Our lab focuses on the integration of biological and behavioral (a.k.a. biobehavioral) markers to improve patient-reported outcomes for adults living with heart failure specifically and those living with cardiovascular disease more broadly. We are currently pursuing two angles: physical frailty and symptoms among adults with heart failure (including mechanisms, outcomes, and sex/gender differences therein). Our research is primarily funded by the National Institutes of Health along with other foundations. Check out our team, on-going projects, publications, and more below!
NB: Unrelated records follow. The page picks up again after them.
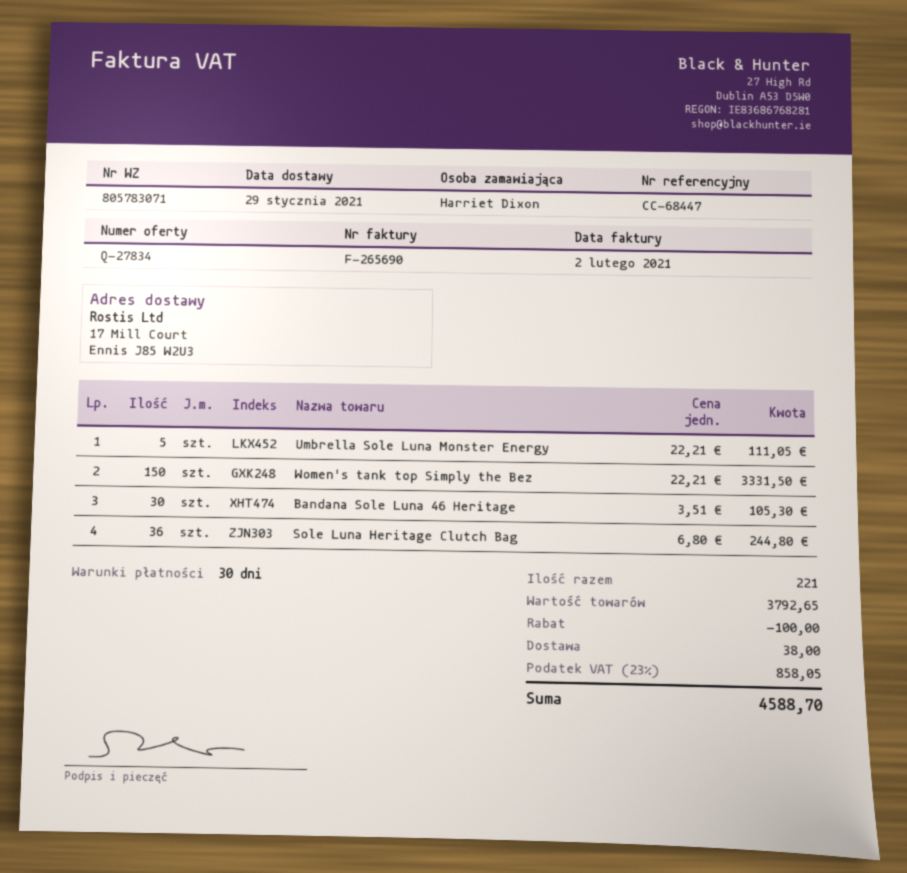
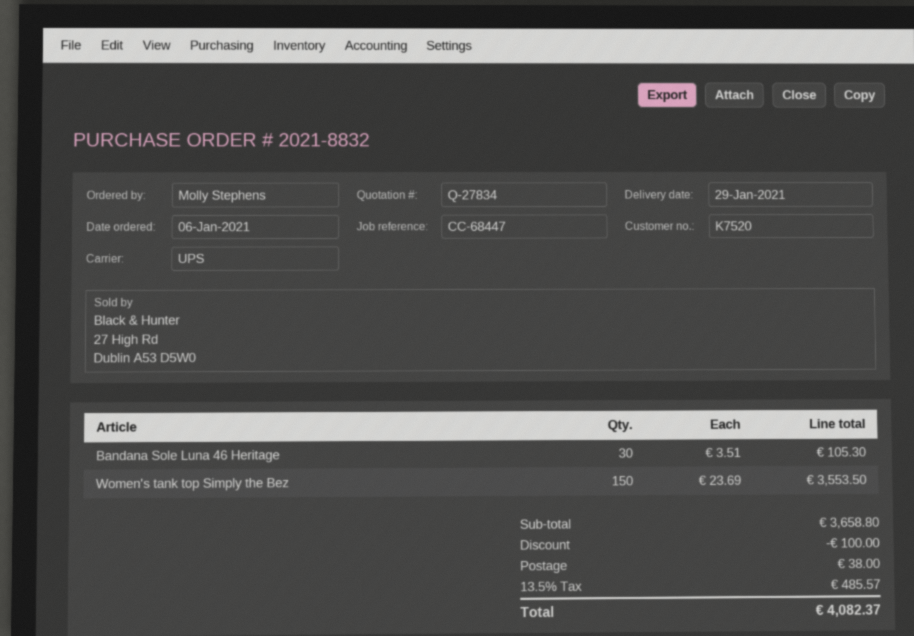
ordered by: Harriet Dixon -> Molly Stephens
Umbrella Sole Luna Monster Energy: 5 x 22.21 = 111.05 -> none
Women's tank top Simply the Bez: 150 x 22.21 = 3331.50 -> 150 x 23.69 = 3553.50
Sole Luna Heritage Clutch Bag: 36 x 6.80 = 244.80 -> none
subtotal: 3792.65 -> 3658.80
tax: 23% = 858.05 -> 13.5% = 485.57
total: 4588.70 -> 4082.37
Quin Denfeld, PhD, RN, FAHA
A lifelong Oregonian, I graduated from Hillsboro High School (proud Spartan!) followed by Linfield College where I majored in nursing and minored in biology. I worked as a critical care nurse in the Cardiac and Surgical Intensive Care Unit at OHSU where I developed the “research bug,” and thus, I decided to pursue a PhD. I trained with Dr. Christopher Lee at OHSU School of Nursing for my PhD studies, graduating in 2016. I completed a post-doctoral fellowship in cardiovascular medicine at OHSU School of Medicine, training with Dr. Beth Habecker. I came back to the School of Nursing for a faculty position, where I now focus on research, teaching in the PhD program, and providing service to multiple professional organizations such as the American Heart Association and the Heart Failure Society of America. I am also an Associate Editor for the European Journal of Cardiovascular Nursing and an Editorial Board member for the Journal of Cardiac Failure. At home, I’m surrounded by my husband, three boys, a dog, and acres of hazelnut and walnut trees where I attempt to carve out time for my hobbies: running, reading, travel, and enjoying wine and beer.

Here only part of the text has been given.